The task calls for the lines from the start of the entries below through the line with "Broche Oxo 21/6-26/6", given again verbatim, with every picture dropped.
□ □ □
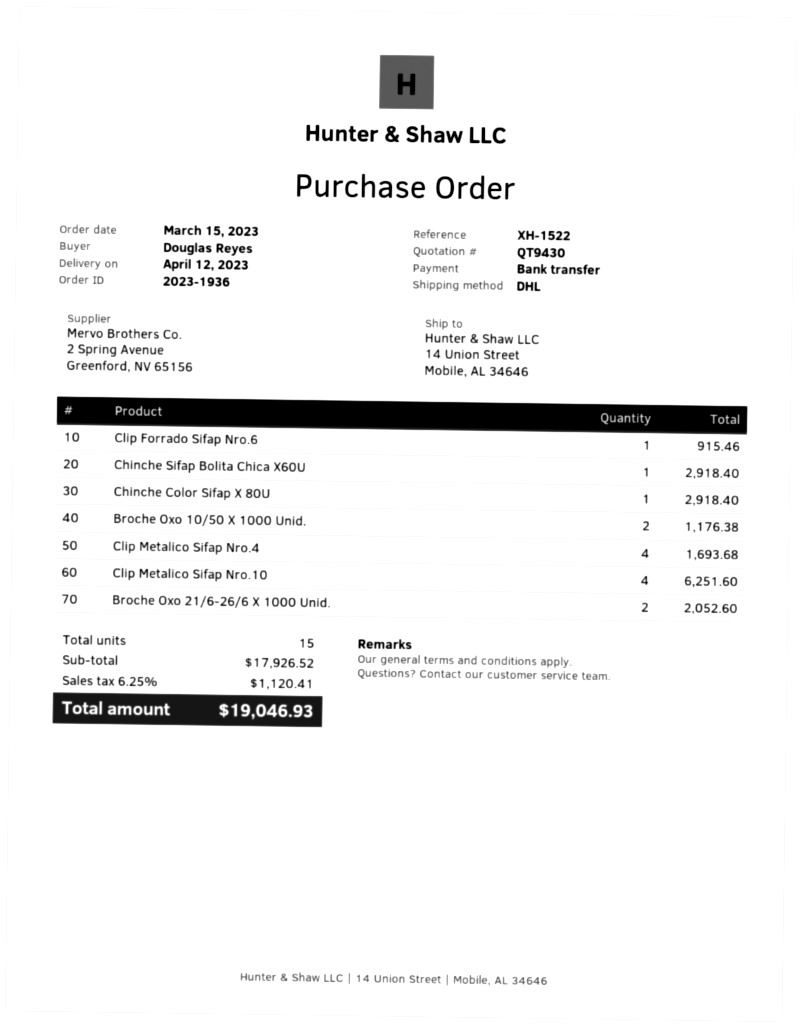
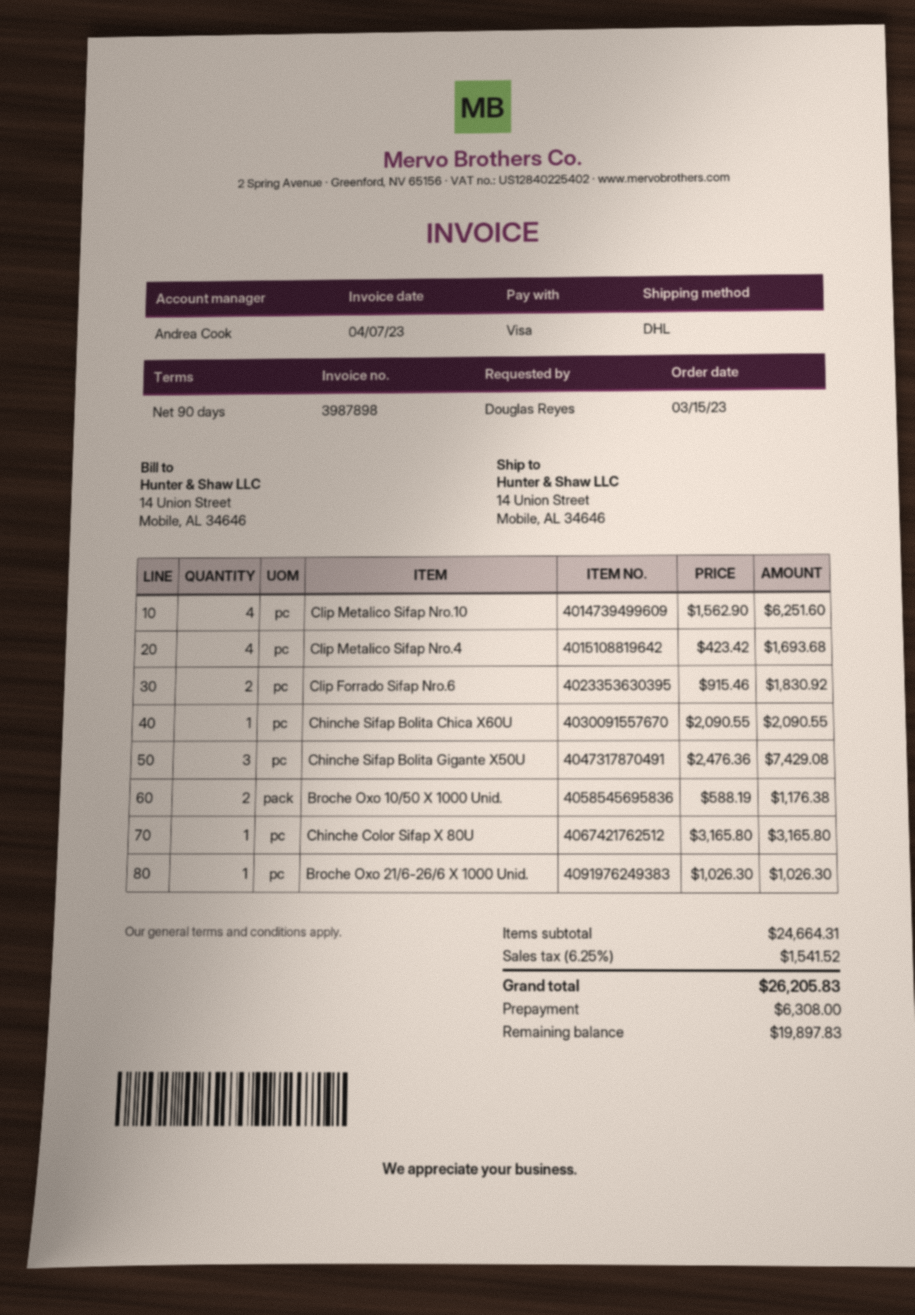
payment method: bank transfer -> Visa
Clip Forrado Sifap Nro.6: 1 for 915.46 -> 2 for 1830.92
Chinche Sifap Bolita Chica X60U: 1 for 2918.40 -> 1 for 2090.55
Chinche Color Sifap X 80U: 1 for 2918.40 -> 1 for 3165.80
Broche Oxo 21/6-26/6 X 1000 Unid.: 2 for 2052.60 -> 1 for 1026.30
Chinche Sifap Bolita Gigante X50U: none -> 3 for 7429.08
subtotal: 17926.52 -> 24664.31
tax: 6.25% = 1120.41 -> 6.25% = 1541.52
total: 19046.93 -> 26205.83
□ □ □
Written response =
payment method: bank transfer -> Visa
Clip Forrado Sifap Nro.6: 1 for 915.46 -> 2 for 1830.92
Chinche Sifap Bolita Chica X60U: 1 for 2918.40 -> 1 for 2090.55
Chinche Color Sifap X 80U: 1 for 2918.40 -> 1 for 3165.80
Broche Oxo 21/6-26/6 X 1000 Unid.: 2 for 2052.60 -> 1 for 1026.30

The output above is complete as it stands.